Selon un rapport du « Financial Times » britannique, pendant la trêve de deux semaines entre l’Iran et les États-Unis, l’Iran exigera que des pétroliers transitant par le « détroit d’Hormuz (Strait of Hormuz) » paient les péages en bitcoins et en cryptomonnaies. Le porte-parole de l’alliance des exportateurs de pétrole, de gaz naturel et de produits pétrochimiques iraniens, Hamid Hosseini, a confirmé que l’Iran souhaite facturer des péages en cryptomonnaie à tous les pétroliers traversant le détroit d’Hormuz, et qu’il « surveillera tous les navires entrant et sortant du détroit afin de s’assurer que ces deux semaines ne seront pas utilisées pour transporter des armes. » 1 dollar par baril de pétrole brut, le péage aller explose Hamid Hosseini a révélé au « Financial Times » que le péage s’élève à « 1 dollar par baril de pétrole brut » ; pour un superpétrolier chargé de pétrole brut, le péage aller pourrait atteindre près de 2 millions de dollars. D’après le schéma opérationnel préliminaire, les pétroliers doivent d’abord, par courrier électronique, déclarer en détail le contenu de la cargaison à l’Iran. Une fois que les autorités calculent le coût total sur la base du volume déclaré, elles indiquent ensuite comment payer les frais en cryptomonnaie. Des responsables indiquent que le bitcoin pourrait devenir l’une des principales méthodes de paiement. Hamid Hosseini a ajouté : « Les pétroliers “à vide” peuvent transiter gratuitement ; mais tant qu’il s’agit de pétroliers chargés, ils doivent strictement respecter le processus de déclaration et de paiement en cryptomonnaie, et une fois la vérification effectuée, ils seront autorisés à passer. » Il a déclaré :
Une fois l’e-mail envoyé, l’Iran a terminé son évaluation, et le navire dispose de quelques secondes pour payer en bitcoins afin de s’assurer que le montant ne pourra pas être suivi ni saisi en raison des sanctions.

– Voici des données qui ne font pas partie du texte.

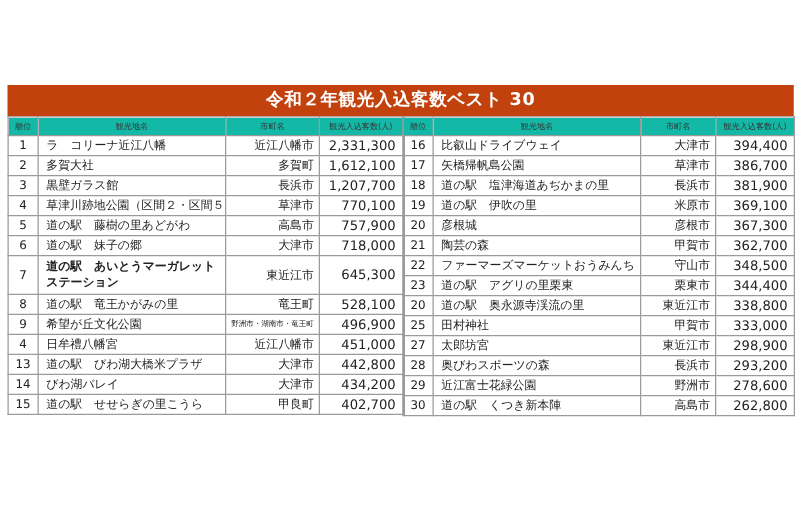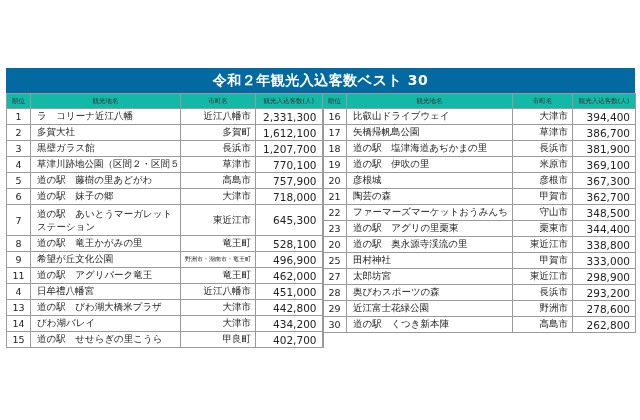--- a/index.html
+++ b/index.html
@@ -6,7 +6,7 @@
     body { width: 640px; height: 420px; position: relative; overflow: hidden;
            font-family: "DejaVu Sans", "Liberation Sans", sans-serif; color: #222; }
     .wrap { position: absolute; left: 6px; top: 68px; width: 629px; }
-    .title-bar { height: 25px; background: #0369a1; color: #fff; text-align: center;
+    .title-bar { height: 25px; background: #c2410c; color: #fff; text-align: center;
                  font-size: 14px; line-height: 25px; font-weight: bold; letter-spacing: 0.5px; }
     .tables { position: relative; height: 290px; }
     table { border-collapse: collapse; position: absolute; top: 0; table-layout: fixed; }

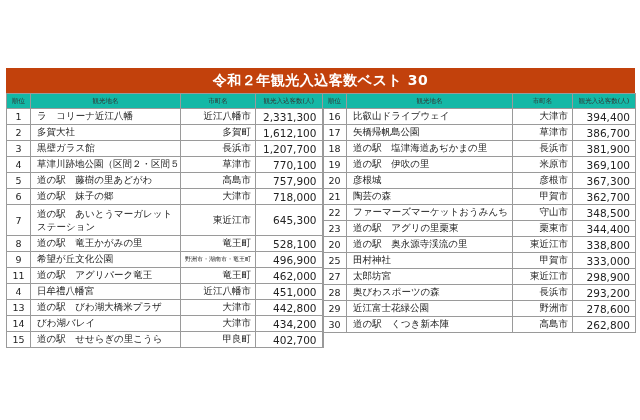--- a/index.html
+++ b/index.html
@@ -21,7 +21,7 @@
     td.city.small { font-size: 6px; }
     td.count { text-align: right; font-size: 10.5px; padding-right: 5px; }
     tr.tall td { height: 30px; }
-    td.name.wrapname { white-space: normal; line-height: 13px; }
+    td.name.wrapname { white-space: normal; line-height: 13px; font-weight: bold; }
     table.left { border-right: 2px solid #9a9a9a; }
   </style>
 </head>

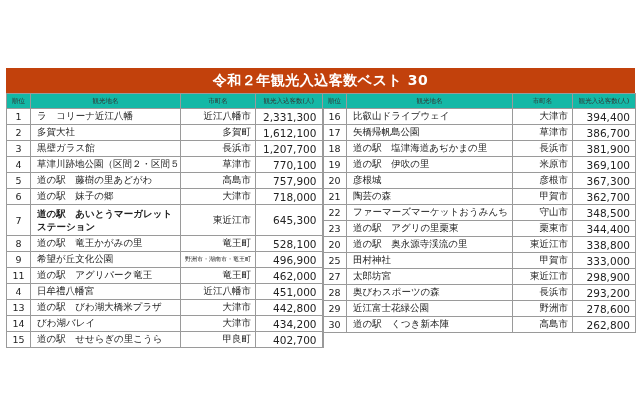--- a/index.html
+++ b/index.html
@@ -101,12 +101,6 @@
             <td class="count">496,900</td>
           </tr>
           <tr>
-            <td class="rank">11</td>
-            <td class="name">道の駅　アグリパーク竜王</td>
-            <td class="city">竜王町</td>
-            <td class="count">462,000</td>
-          </tr>
-          <tr>
             <td class="rank">4</td>
             <td class="name">日牟禮八幡宮</td>
             <td class="city">近江八幡市</td>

En réalité, détourner les cryptomonnaies du système financier traditionnel n’est déjà plus une nouveauté. Pour des pays engagés depuis longtemps dans des relations tendues avec les États-Unis et leurs alliés, les systèmes de règlement bancaire laissent souvent des flux d’argent traçables ; les actifs numériques deviennent alors une option de substitution pour éviter, dans une certaine mesure, les canaux financiers traditionnels.